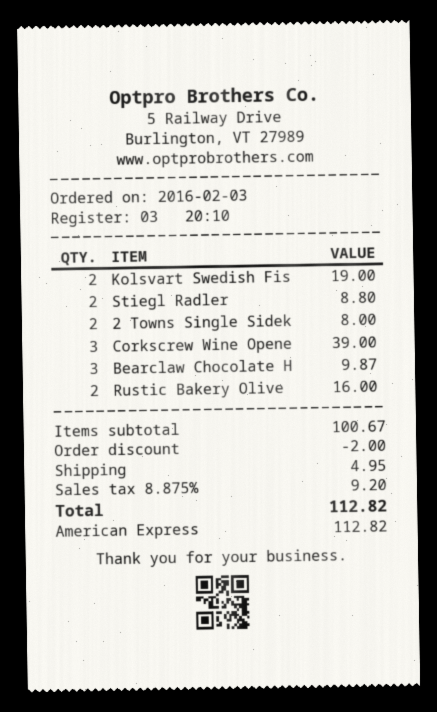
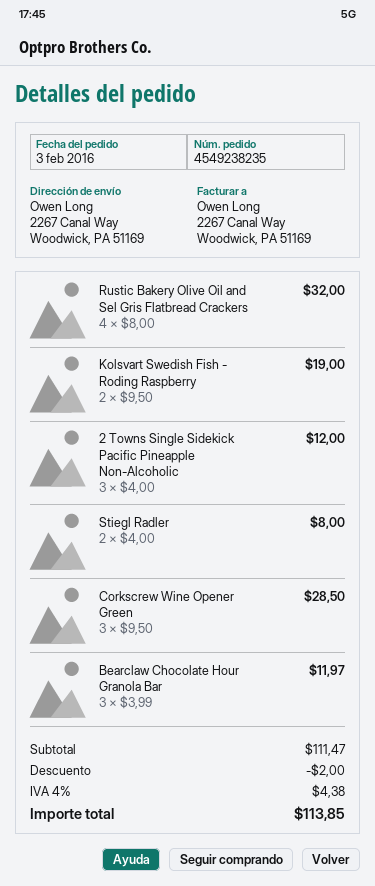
Stiegl Radler: 2 for 8.80 -> 2 for 8.00
2 Towns Single Sidek: 2 for 8.00 -> 3 for 12.00
Corkscrew Wine Opene: 3 for 39.00 -> 3 for 28.50
Bearclaw Chocolate H: 3 for 9.87 -> 3 for 11.97
Rustic Bakery Olive: 2 for 16.00 -> 4 for 32.00
subtotal: 100.67 -> 111.47
shipping: 4.95 -> none
tax: 8.875% = 9.20 -> 4% = 4.38
total: 112.82 -> 113.85

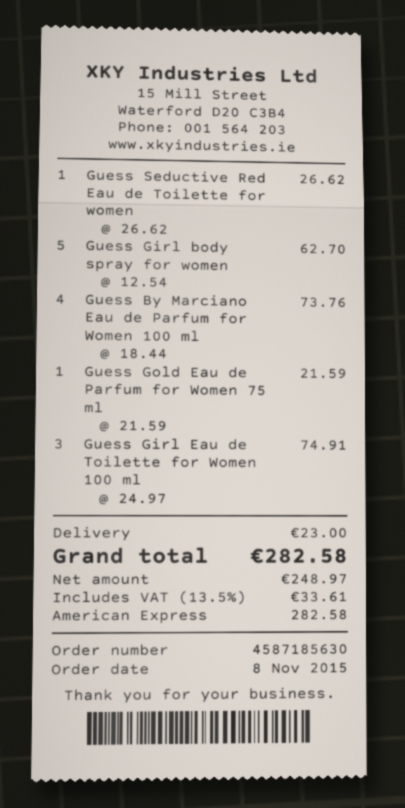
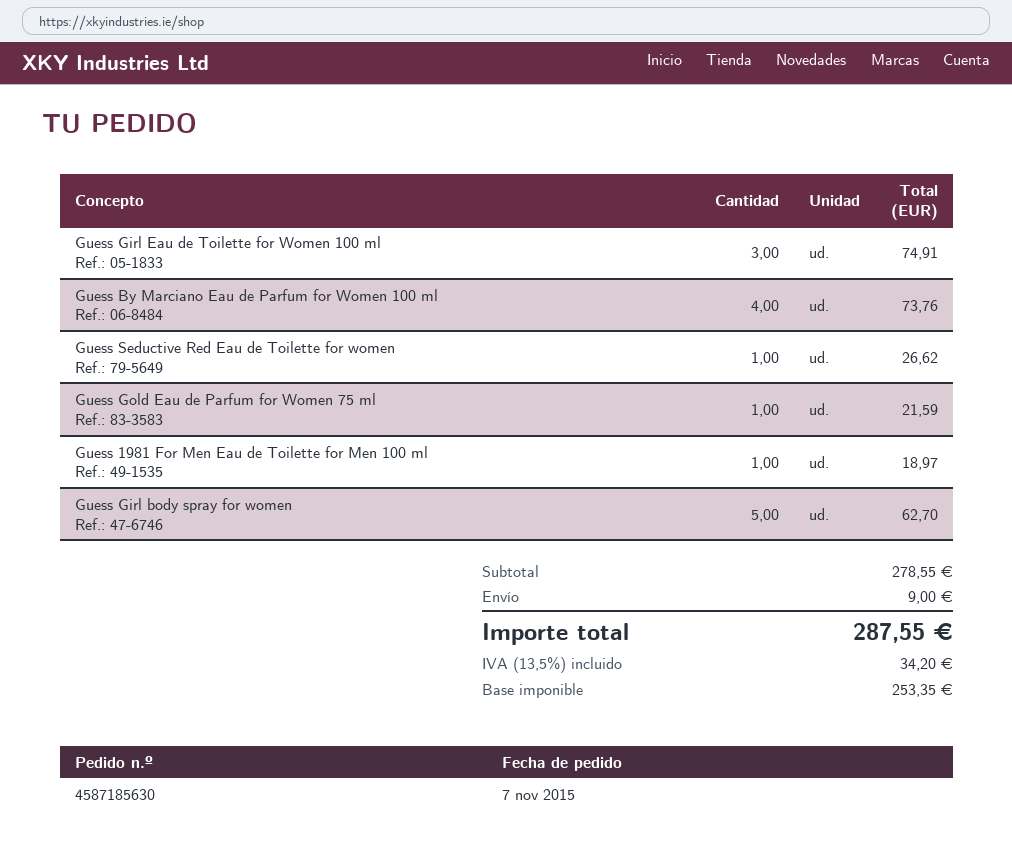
order date: 2015-11-08 -> 2015-11-07
Guess 1981 For Men Eau de Toilette for Men 100 ml: none -> 1 for 18.97
shipping: 23.00 -> 9.00
net: 248.97 -> 253.35
tax: 13.5% = 33.61 -> 13.5% = 34.20
total: 282.58 -> 287.55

-- -- --

▶ [Work task]: Repeat the listing word for word, and skip every picture it contains.

▶ [Response box]:
Stiegl Radler: 2 for 8.80 -> 2 for 8.00
2 Towns Single Sidek: 2 for 8.00 -> 3 for 12.00
Corkscrew Wine Opene: 3 for 39.00 -> 3 for 28.50
Bearclaw Chocolate H: 3 for 9.87 -> 3 for 11.97
Rustic Bakery Olive: 2 for 16.00 -> 4 for 32.00
subtotal: 100.67 -> 111.47
shipping: 4.95 -> none
tax: 8.875% = 9.20 -> 4% = 4.38
total: 112.82 -> 113.85

order date: 2015-11-08 -> 2015-11-07
Guess 1981 For Men Eau de Toilette for Men 100 ml: none -> 1 for 18.97
shipping: 23.00 -> 9.00
net: 248.97 -> 253.35
tax: 13.5% = 33.61 -> 13.5% = 34.20
total: 282.58 -> 287.55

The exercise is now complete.